The task:
Restate the entries below verbatim.

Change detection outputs
--------------------------------
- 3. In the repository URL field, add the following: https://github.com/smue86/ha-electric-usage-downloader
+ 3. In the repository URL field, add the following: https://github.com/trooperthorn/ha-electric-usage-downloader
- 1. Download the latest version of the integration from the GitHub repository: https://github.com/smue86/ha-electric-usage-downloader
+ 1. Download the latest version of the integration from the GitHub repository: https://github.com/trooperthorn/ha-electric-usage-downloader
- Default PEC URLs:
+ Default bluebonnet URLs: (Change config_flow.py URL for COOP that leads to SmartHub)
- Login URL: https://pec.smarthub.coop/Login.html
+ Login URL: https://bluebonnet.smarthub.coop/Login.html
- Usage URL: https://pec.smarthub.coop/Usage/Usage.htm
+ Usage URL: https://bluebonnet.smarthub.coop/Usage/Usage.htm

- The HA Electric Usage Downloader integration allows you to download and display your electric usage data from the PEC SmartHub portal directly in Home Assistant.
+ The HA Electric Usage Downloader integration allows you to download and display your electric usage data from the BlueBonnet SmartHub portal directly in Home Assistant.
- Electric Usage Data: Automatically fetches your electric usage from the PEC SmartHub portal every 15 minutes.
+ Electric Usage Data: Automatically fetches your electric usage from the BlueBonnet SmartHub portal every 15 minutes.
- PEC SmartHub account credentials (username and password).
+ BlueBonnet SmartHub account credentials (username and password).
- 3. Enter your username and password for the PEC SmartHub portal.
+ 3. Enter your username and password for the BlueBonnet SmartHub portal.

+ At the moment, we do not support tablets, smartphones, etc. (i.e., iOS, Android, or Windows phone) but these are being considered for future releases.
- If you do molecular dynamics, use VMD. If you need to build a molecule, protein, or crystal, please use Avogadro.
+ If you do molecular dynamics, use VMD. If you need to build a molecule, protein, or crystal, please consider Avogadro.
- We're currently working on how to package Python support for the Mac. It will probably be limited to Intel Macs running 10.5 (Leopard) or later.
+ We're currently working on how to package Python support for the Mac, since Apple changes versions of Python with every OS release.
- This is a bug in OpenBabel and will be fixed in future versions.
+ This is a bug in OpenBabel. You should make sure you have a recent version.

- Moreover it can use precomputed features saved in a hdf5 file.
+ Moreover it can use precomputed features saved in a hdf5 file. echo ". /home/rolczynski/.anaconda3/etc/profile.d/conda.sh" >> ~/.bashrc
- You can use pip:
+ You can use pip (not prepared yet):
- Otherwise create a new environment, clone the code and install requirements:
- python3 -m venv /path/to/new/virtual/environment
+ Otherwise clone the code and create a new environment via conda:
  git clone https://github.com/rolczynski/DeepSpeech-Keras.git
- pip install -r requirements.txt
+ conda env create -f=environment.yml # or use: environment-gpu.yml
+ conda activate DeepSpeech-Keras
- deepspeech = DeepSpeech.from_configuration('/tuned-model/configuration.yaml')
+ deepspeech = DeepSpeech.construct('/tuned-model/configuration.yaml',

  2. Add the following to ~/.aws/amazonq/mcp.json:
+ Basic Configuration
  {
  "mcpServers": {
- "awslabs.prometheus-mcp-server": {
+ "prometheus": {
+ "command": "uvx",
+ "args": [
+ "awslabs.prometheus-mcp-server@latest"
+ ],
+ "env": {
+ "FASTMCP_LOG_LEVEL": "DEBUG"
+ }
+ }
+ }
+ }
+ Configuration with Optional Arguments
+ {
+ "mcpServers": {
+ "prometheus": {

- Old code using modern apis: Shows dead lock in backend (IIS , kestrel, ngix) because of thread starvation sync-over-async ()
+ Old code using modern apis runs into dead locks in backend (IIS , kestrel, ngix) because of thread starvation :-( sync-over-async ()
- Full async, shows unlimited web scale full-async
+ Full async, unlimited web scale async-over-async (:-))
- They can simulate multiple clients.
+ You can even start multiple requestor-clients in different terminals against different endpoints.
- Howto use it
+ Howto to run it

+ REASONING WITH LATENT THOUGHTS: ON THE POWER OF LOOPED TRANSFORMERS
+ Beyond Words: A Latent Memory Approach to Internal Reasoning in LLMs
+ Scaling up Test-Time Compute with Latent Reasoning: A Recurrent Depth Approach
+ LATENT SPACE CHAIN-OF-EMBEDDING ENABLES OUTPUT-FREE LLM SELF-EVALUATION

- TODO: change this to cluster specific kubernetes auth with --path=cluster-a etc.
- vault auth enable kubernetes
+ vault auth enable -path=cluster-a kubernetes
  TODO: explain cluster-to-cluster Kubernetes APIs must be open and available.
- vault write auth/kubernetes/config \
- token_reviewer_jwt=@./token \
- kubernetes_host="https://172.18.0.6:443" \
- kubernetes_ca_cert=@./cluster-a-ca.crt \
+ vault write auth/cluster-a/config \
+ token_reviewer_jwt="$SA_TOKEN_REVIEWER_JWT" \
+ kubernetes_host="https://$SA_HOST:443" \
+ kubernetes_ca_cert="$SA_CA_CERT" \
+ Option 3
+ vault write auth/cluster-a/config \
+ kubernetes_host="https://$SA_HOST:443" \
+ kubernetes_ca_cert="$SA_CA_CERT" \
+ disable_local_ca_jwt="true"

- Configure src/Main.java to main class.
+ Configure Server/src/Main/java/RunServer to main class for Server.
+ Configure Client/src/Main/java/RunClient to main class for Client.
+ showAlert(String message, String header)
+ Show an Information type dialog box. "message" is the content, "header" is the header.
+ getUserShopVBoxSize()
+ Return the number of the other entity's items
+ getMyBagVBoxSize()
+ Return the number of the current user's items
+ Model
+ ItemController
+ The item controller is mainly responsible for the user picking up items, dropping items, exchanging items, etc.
--------------------------------
Solution to this exercise:
- 3. In the repository URL field, add the following: https://github.com/smue86/ha-electric-usage-downloader
+ 3. In the repository URL field, add the following: https://github.com/trooperthorn/ha-electric-usage-downloader
- 1. Download the latest version of the integration from the GitHub repository: https://github.com/smue86/ha-electric-usage-downloader
+ 1. Download the latest version of the integration from the GitHub repository: https://github.com/trooperthorn/ha-electric-usage-downloader
- Default PEC URLs:
+ Default bluebonnet URLs: (Change config_flow.py URL for COOP that leads to SmartHub)
- Login URL: https://pec.smarthub.coop/Login.html
+ Login URL: https://bluebonnet.smarthub.coop/Login.html
- Usage URL: https://pec.smarthub.coop/Usage/Usage.htm
+ Usage URL: https://bluebonnet.smarthub.coop/Usage/Usage.htm

- The HA Electric Usage Downloader integration allows you to download and display your electric usage data from the PEC SmartHub portal directly in Home Assistant.
+ The HA Electric Usage Downloader integration allows you to download and display your electric usage data from the BlueBonnet SmartHub portal directly in Home Assistant.
- Electric Usage Data: Automatically fetches your electric usage from the PEC SmartHub portal every 15 minutes.
+ Electric Usage Data: Automatically fetches your electric usage from the BlueBonnet SmartHub portal every 15 minutes.
- PEC SmartHub account credentials (username and password).
+ BlueBonnet SmartHub account credentials (username and password).
- 3. Enter your username and password for the PEC SmartHub portal.
+ 3. Enter your username and password for the BlueBonnet SmartHub portal.

+ At the moment, we do not support tablets, smartphones, etc. (i.e., iOS, Android, or Windows phone) but these are being considered for future releases.
- If you do molecular dynamics, use VMD. If you need to build a molecule, protein, or crystal, please use Avogadro.
+ If you do molecular dynamics, use VMD. If you need to build a molecule, protein, or crystal, please consider Avogadro.
- We're currently working on how to package Python support for the Mac. It will probably be limited to Intel Macs running 10.5 (Leopard) or later.
+ We're currently working on how to package Python support for the Mac, since Apple changes versions of Python with every OS release.
- This is a bug in OpenBabel and will be fixed in future versions.
+ This is a bug in OpenBabel. You should make sure you have a recent version.

- Moreover it can use precomputed features saved in a hdf5 file.
+ Moreover it can use precomputed features saved in a hdf5 file. echo ". /home/rolczynski/.anaconda3/etc/profile.d/conda.sh" >> ~/.bashrc
- You can use pip:
+ You can use pip (not prepared yet):
- Otherwise create a new environment, clone the code and install requirements:
- python3 -m venv /path/to/new/virtual/environment
+ Otherwise clone the code and create a new environment via conda:
  git clone https://github.com/rolczynski/DeepSpeech-Keras.git
- pip install -r requirements.txt
+ conda env create -f=environment.yml # or use: environment-gpu.yml
+ conda activate DeepSpeech-Keras
- deepspeech = DeepSpeech.from_configuration('/tuned-model/configuration.yaml')
+ deepspeech = DeepSpeech.construct('/tuned-model/configuration.yaml',

  2. Add the following to ~/.aws/amazonq/mcp.json:
+ Basic Configuration
  {
  "mcpServers": {
- "awslabs.prometheus-mcp-server": {
+ "prometheus": {
+ "command": "uvx",
+ "args": [
+ "awslabs.prometheus-mcp-server@latest"
+ ],
+ "env": {
+ "FASTMCP_LOG_LEVEL": "DEBUG"
+ }
+ }
+ }
+ }
+ Configuration with Optional Arguments
+ {
+ "mcpServers": {
+ "prometheus": {

- Old code using modern apis: Shows dead lock in backend (IIS , kestrel, ngix) because of thread starvation sync-over-async ()
+ Old code using modern apis runs into dead locks in backend (IIS , kestrel, ngix) because of thread starvation :-( sync-over-async ()
- Full async, shows unlimited web scale full-async
+ Full async, unlimited web scale async-over-async (:-))
- They can simulate multiple clients.
+ You can even start multiple requestor-clients in different terminals against different endpoints.
- Howto use it
+ Howto to run it

+ REASONING WITH LATENT THOUGHTS: ON THE POWER OF LOOPED TRANSFORMERS
+ Beyond Words: A Latent Memory Approach to Internal Reasoning in LLMs
+ Scaling up Test-Time Compute with Latent Reasoning: A Recurrent Depth Approach
+ LATENT SPACE CHAIN-OF-EMBEDDING ENABLES OUTPUT-FREE LLM SELF-EVALUATION

- TODO: change this to cluster specific kubernetes auth with --path=cluster-a etc.
- vault auth enable kubernetes
+ vault auth enable -path=cluster-a kubernetes
  TODO: explain cluster-to-cluster Kubernetes APIs must be open and available.
- vault write auth/kubernetes/config \
- token_reviewer_jwt=@./token \
- kubernetes_host="https://172.18.0.6:443" \
- kubernetes_ca_cert=@./cluster-a-ca.crt \
+ vault write auth/cluster-a/config \
+ token_reviewer_jwt="$SA_TOKEN_REVIEWER_JWT" \
+ kubernetes_host="https://$SA_HOST:443" \
+ kubernetes_ca_cert="$SA_CA_CERT" \
+ Option 3
+ vault write auth/cluster-a/config \
+ kubernetes_host="https://$SA_HOST:443" \
+ kubernetes_ca_cert="$SA_CA_CERT" \
+ disable_local_ca_jwt="true"

- Configure src/Main.java to main class.
+ Configure Server/src/Main/java/RunServer to main class for Server.
+ Configure Client/src/Main/java/RunClient to main class for Client.
+ showAlert(String message, String header)
+ Show an Information type dialog box. "message" is the content, "header" is the header.
+ getUserShopVBoxSize()
+ Return the number of the other entity's items
+ getMyBagVBoxSize()
+ Return the number of the current user's items
+ Model
+ ItemController
+ The item controller is mainly responsible for the user picking up items, dropping items, exchanging items, etc.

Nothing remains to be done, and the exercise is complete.